All of the entries below should be returned verbatim, apart from the pictures.

==== Supplied material

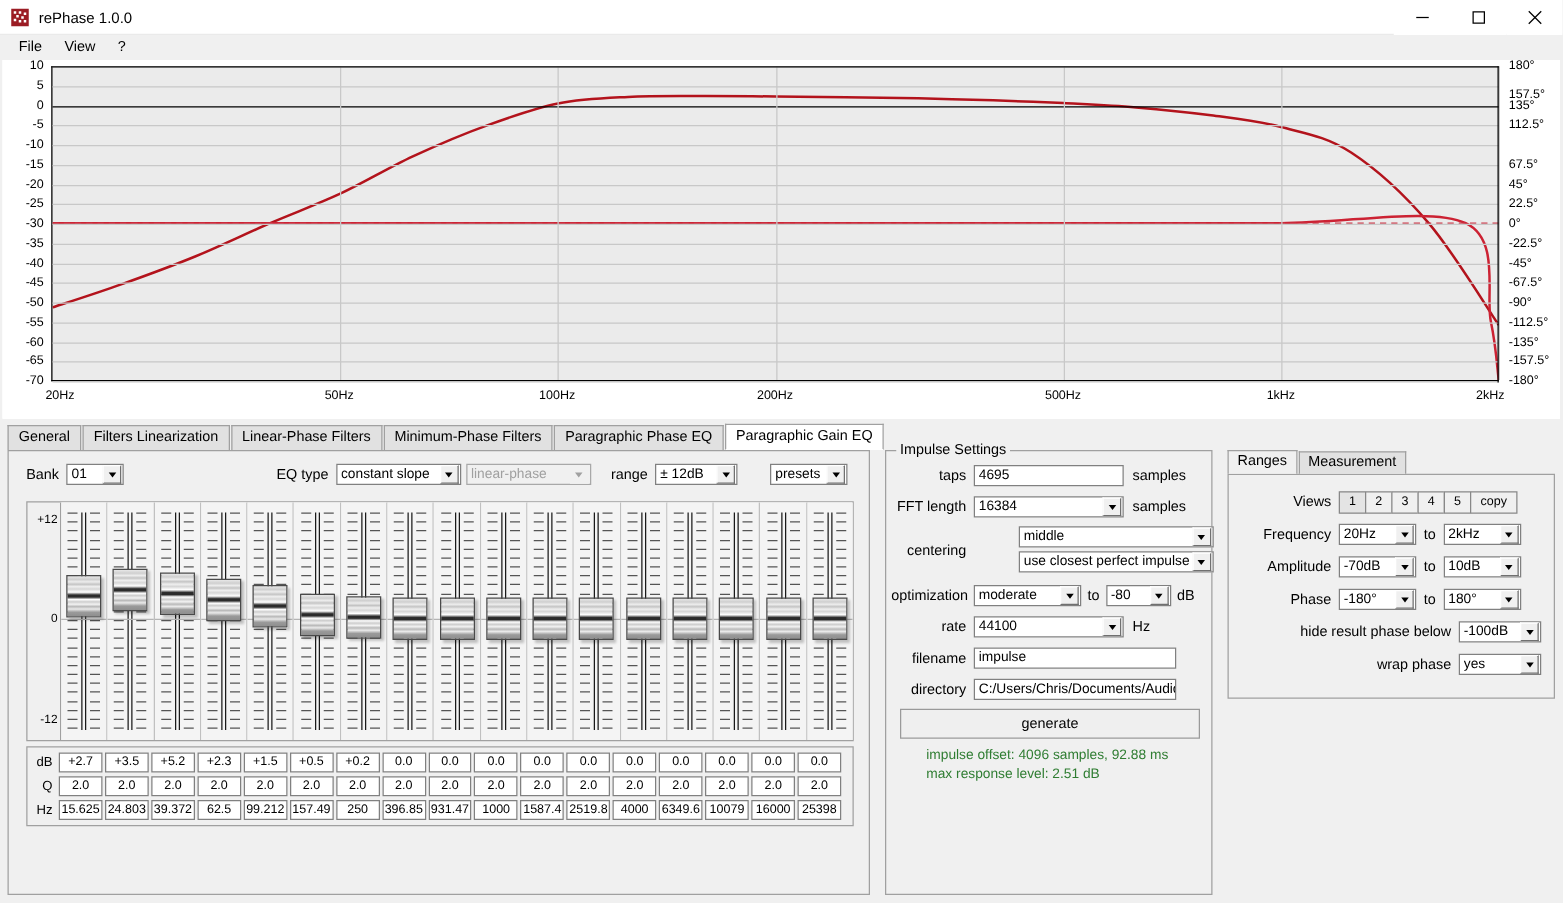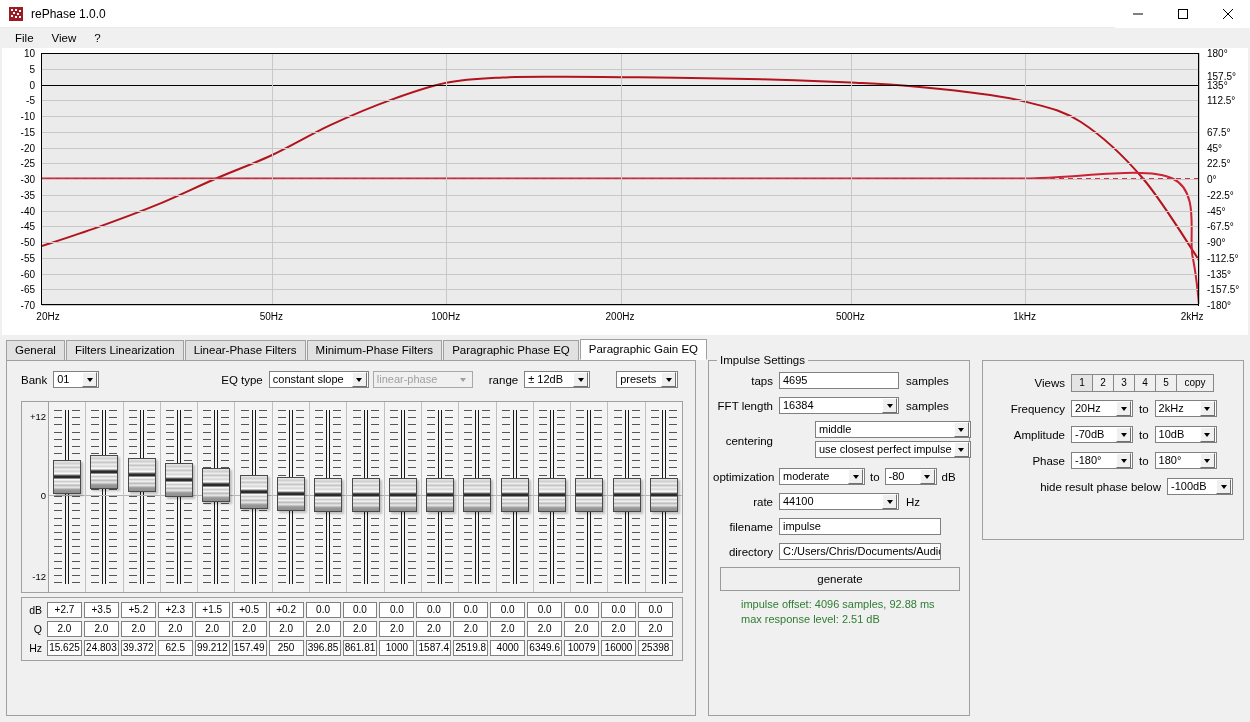--- a/index.html
+++ b/index.html
@@ -1365,21 +1365,21 @@
         <div class="rlab">Hz</div>
         <div class="cells" id="row-hz">
             <div class="cellbox">15.625</div>
             <div class="cellbox">24.803</div>
             <div class="cellbox">39.372</div>
             <div class="cellbox">62.5</div>
             <div class="cellbox">99.212</div>
             <div class="cellbox">157.49</div>
             <div class="cellbox">250</div>
             <div class="cellbox">396.85</div>
-            <div class="cellbox">861.81</div>
+            <div class="cellbox">931.47</div>
             <div class="cellbox">1000</div>
             <div class="cellbox">1587.4</div>
             <div class="cellbox">2519.8</div>
             <div class="cellbox">4000</div>
             <div class="cellbox">6349.6</div>
             <div class="cellbox">10079</div>
             <div class="cellbox">16000</div>
             <div class="cellbox">25398</div>
           </div>
       </div>
@@ -1465,20 +1465,24 @@
       <div class="textfield" style="width:162px">C:/Users/Chris/Documents/Audio</div>
     </div>
 
     <div class="genbtn">generate</div>
 
     <div class="statusline">impulse offset: 4096 samples, 92.88 ms</div>
     <div class="statusline">max response level: 2.51 dB</div>
   </div>
 
   <div class="rightpanel">
+    <div class="rp-tabs" id="rp-tabs">
+        <div class="rp-tab active">Ranges</div>
+        <div class="rp-tab">Measurement</div>
+      </div>
     <div class="rp-body">
 
       <div class="rrow">
         <div class="rlabel">Views</div>
         <div class="viewbtns" id="viewbtns">
             <div class="vbtn active">1</div>
             <div class="vbtn">2</div>
             <div class="vbtn">3</div>
             <div class="vbtn">4</div>
             <div class="vbtn">5</div>
@@ -1540,16 +1544,25 @@
       <div class="rrow">
         <div class="rlabel" style="width:180px">hide result phase below</div>
         <div class="combo" style="width:66px">
           <span class="val">-100dB</span>
           <span class="arrowbox">
               <i class="caret"></i>
             </span>
         </div>
       </div>
 
+      <div class="rrow">
+        <div class="rlabel" style="width:180px">wrap phase</div>
+        <div class="combo" style="width:66px">
+          <span class="val">yes</span>
+          <span class="arrowbox">
+              <i class="caret"></i>
+            </span>
+        </div>
+      </div>
 
     </div>
   </div>
 </div>
 
 </body></html>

========

• **Answer area**
--- a/index.html
+++ b/index.html
@@ -1365,21 +1365,21 @@
         <div class="rlab">Hz</div>
         <div class="cells" id="row-hz">
             <div class="cellbox">15.625</div>
             <div class="cellbox">24.803</div>
             <div class="cellbox">39.372</div>
             <div class="cellbox">62.5</div>
             <div class="cellbox">99.212</div>
             <div class="cellbox">157.49</div>
             <div class="cellbox">250</div>
             <div class="cellbox">396.85</div>
-            <div class="cellbox">861.81</div>
+            <div class="cellbox">931.47</div>
             <div class="cellbox">1000</div>
             <div class="cellbox">1587.4</div>
             <div class="cellbox">2519.8</div>
             <div class="cellbox">4000</div>
             <div class="cellbox">6349.6</div>
             <div class="cellbox">10079</div>
             <div class="cellbox">16000</div>
             <div class="cellbox">25398</div>
           </div>
       </div>
@@ -1465,20 +1465,24 @@
       <div class="textfield" style="width:162px">C:/Users/Chris/Documents/Audio</div>
     </div>
 
     <div class="genbtn">generate</div>
 
     <div class="statusline">impulse offset: 4096 samples, 92.88 ms</div>
     <div class="statusline">max response level: 2.51 dB</div>
   </div>
 
   <div class="rightpanel">
+    <div class="rp-tabs" id="rp-tabs">
+        <div class="rp-tab active">Ranges</div>
+        <div class="rp-tab">Measurement</div>
+      </div>
     <div class="rp-body">
 
       <div class="rrow">
         <div class="rlabel">Views</div>
         <div class="viewbtns" id="viewbtns">
             <div class="vbtn active">1</div>
             <div class="vbtn">2</div>
             <div class="vbtn">3</div>
             <div class="vbtn">4</div>
             <div class="vbtn">5</div>
@@ -1540,16 +1544,25 @@
       <div class="rrow">
         <div class="rlabel" style="width:180px">hide result phase below</div>
         <div class="combo" style="width:66px">
           <span class="val">-100dB</span>
           <span class="arrowbox">
               <i class="caret"></i>
             </span>
         </div>
       </div>
 
+      <div class="rrow">
+        <div class="rlabel" style="width:180px">wrap phase</div>
+        <div class="combo" style="width:66px">
+          <span class="val">yes</span>
+          <span class="arrowbox">
+              <i class="caret"></i>
+            </span>
+        </div>
+      </div>
 
     </div>
   </div>
 </div>
 
 </body></html>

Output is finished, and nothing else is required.